## Dataset excerpts
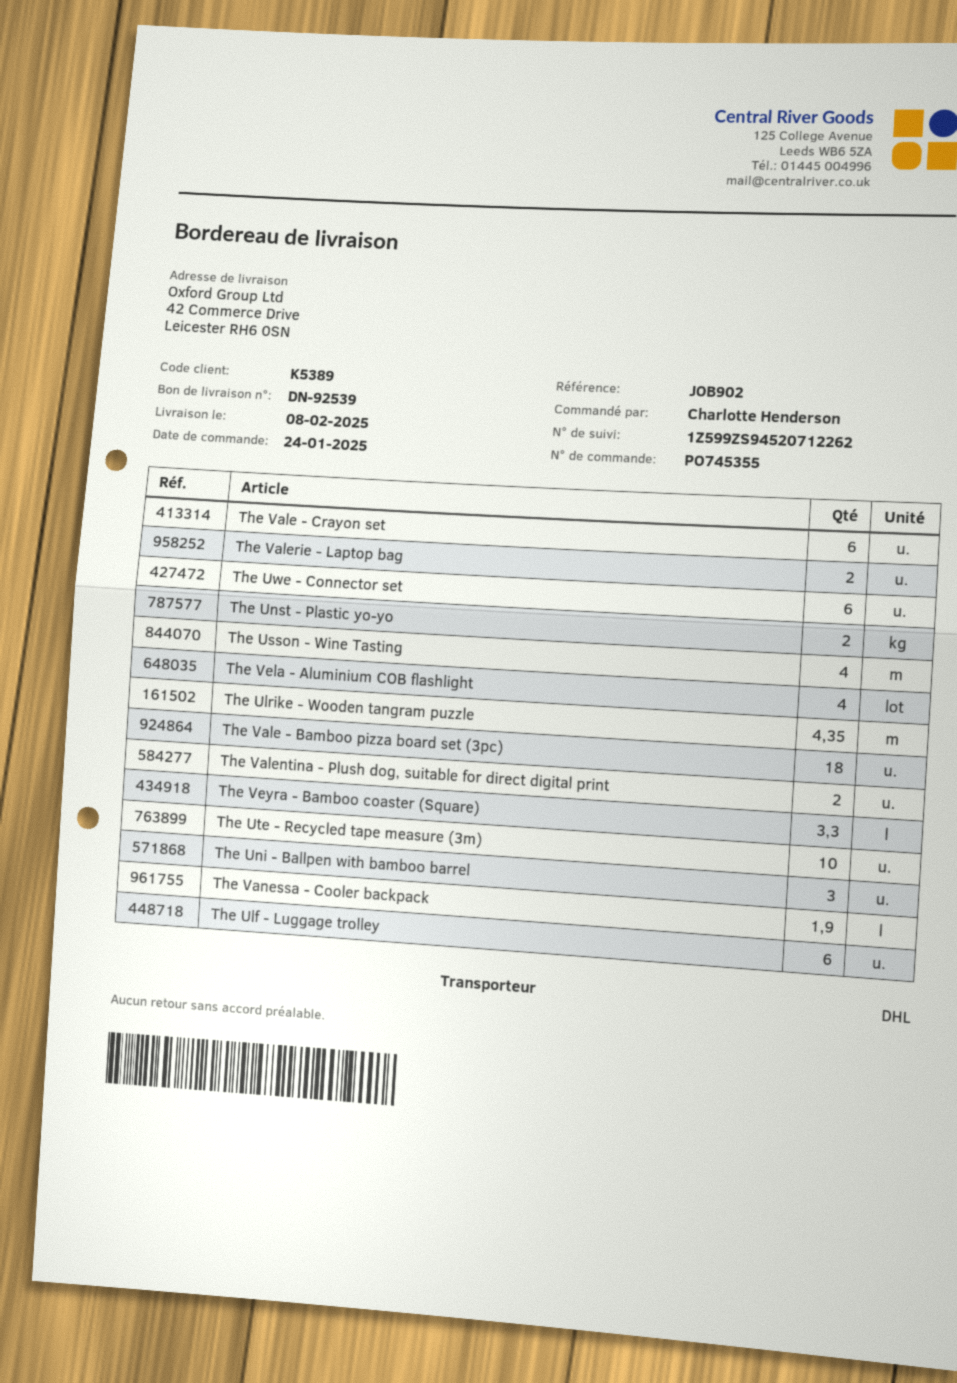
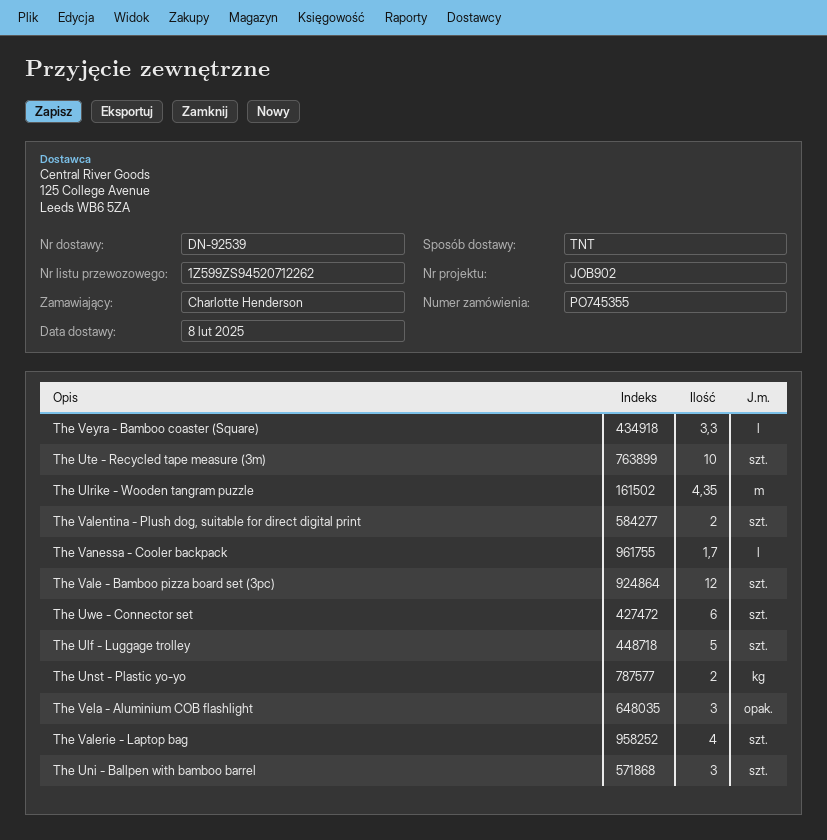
shipping method: DHL -> TNT
The Vale - Crayon set: 6 -> none
The Valerie - Laptop bag: 2 -> 4
The Usson - Wine Tasting: 4 -> none
The Vela - Aluminium COB flashlight: 4 -> 3
The Vale - Bamboo pizza board set (3pc): 18 -> 12
The Vanessa - Cooler backpack: 1.9 -> 1.7
The Ulf - Luggage trolley: 6 -> 5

## Your goal
All of the material above needs to be restated exactly, with no pictures.

## Response box
shipping method: DHL -> TNT
The Vale - Crayon set: 6 -> none
The Valerie - Laptop bag: 2 -> 4
The Usson - Wine Tasting: 4 -> none
The Vela - Aluminium COB flashlight: 4 -> 3
The Vale - Bamboo pizza board set (3pc): 18 -> 12
The Vanessa - Cooler backpack: 1.9 -> 1.7
The Ulf - Luggage trolley: 6 -> 5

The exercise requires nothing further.